I'm using the Artanium UV ink with the Epson C88+ printer. Lately my royal blues have been coming out purple and I don't know what's causing this. I am using the appropriate color profile supplied by Alpha Supply. I am aware that the darker the blue gets the more it ends up looking purple but that is not the problem here. The blue I'm using (Pantone 286CV) has printed royal in the past but now something is causing it to go purple.


----------



## IYFGraphics (Sep 28, 2009)

:welcome:We're glad to have you aboard!

Have you changed the brand of sublimation paper your using?


----------



## weldonacres (Oct 1, 2010)

I have not. I believe it's called TruePix HD (or something similar).


----------



## PositiveDave (Dec 1, 2008)

It could be a change in the ink composition, the paper, the temperature etc.


----------



## RussCarpenter (Oct 29, 2007)

Do a nozzle check on a plain sheet of normal paper.

My colours always look odd when the heads need cleaning. 1 clean is not enough sometimes...

Hth...


----------



## BRC (Mar 27, 2007)

In addition to doing a nozzle check you might print a small 1 x 1 inch square of each color. Sometimes a simple nozzle check doesn't show all the problems, especially with yellow which is probably what you are missing.


----------



## jpkevin (Oct 22, 2007)

weldonacres said:


> I'm using the Artanium UV ink with the Epson C88+ printer. Lately my royal blues have been coming out purple and I don't know what's causing this. I am using the appropriate color profile supplied by Alpha Supply. I am aware that the darker the blue gets the more it ends up looking purple but that is not the problem here. The blue I'm using (Pantone 286CV) has printed royal in the past but now something is causing it to go purple.
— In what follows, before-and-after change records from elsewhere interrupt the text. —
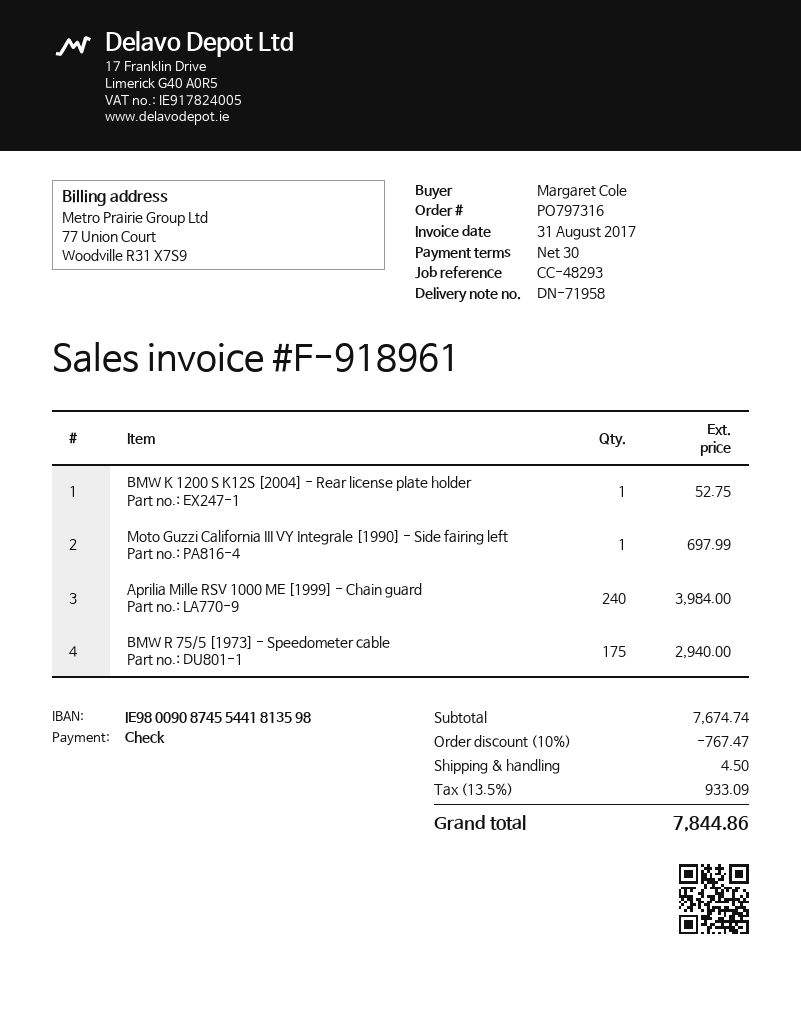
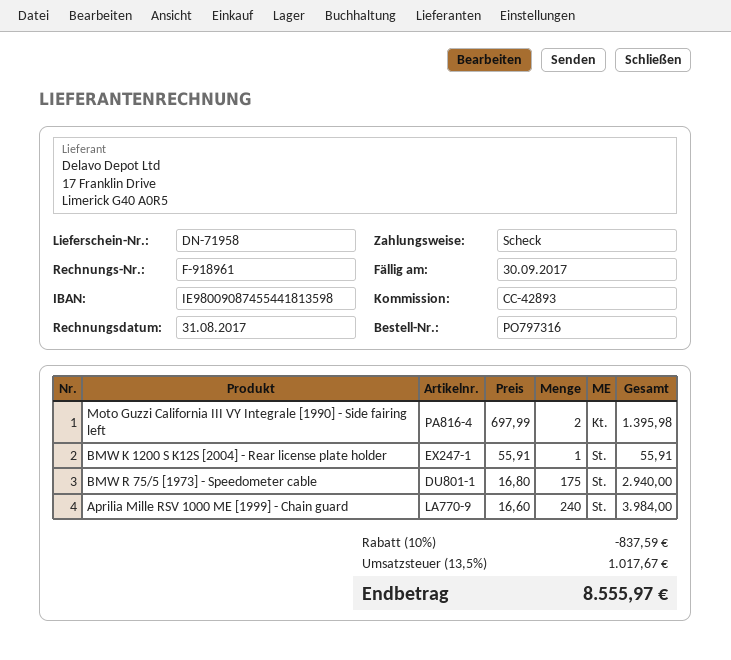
reference: CC-48293 -> CC-42893
BMW K 1200 S K12S [2004] - Rear license plate holder: 1 for 52.75 -> 1 for 55.91
Moto Guzzi California III VY Integrale [1990] - Side fairing left: 1 for 697.99 -> 2 for 1395.98
discount: 10% = 767.47 -> 10% = 837.59
shipping: 4.50 -> none
tax: 13.5% = 933.09 -> 13.5% = 1017.67
total: 7844.86 -> 8555.97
Go through all of your color settings in your graphics program. All it takes is for one to be off, and your colors would change.


----------



## binki (Jul 16, 2006)

blue is hard to print. you can try to adjust the color itself to be lighter or darker and see if that helps. check your purple and see if it comes out grey.


----------



## synguy3 (Apr 16, 2009)

When using a blue in your design, always make sure to leave at least a 30% difference in your Cyan and Magenta values.
Blue is close to purple in the CMYK spectrum. Remember, use a low amount of magenta whenever using high amounts of cyan to avoid purple.
EXAMPLE: C-100 M-70 Y-0 K-0


----------



## vctradingcubao (Nov 15, 2006)

synguy3 said:


> When using a blue in your design, always make sure to leave at least a 30% difference in your Cyan and Magenta values.
> Blue is close to purple in the CMYK spectrum. Remember, use a low amount of magenta whenever using high amounts of cyan to avoid purple.
> EXAMPLE: C-100 M-70 Y-0 K-0


Thanks. It's the first time that I heard of this "30% differenece" but I think this makes sense.


----------



## BRC (Mar 27, 2007)

You need to make sure that you are using RGB for dye sublimation and not CMYK values or the colors will not come out correct.


----------



## vctradingcubao (Nov 15, 2006)

Thanks Terry. I've heard this before, but a little confusing for me since our Roland requires us to use CMYK files when sending to the RIP.


----------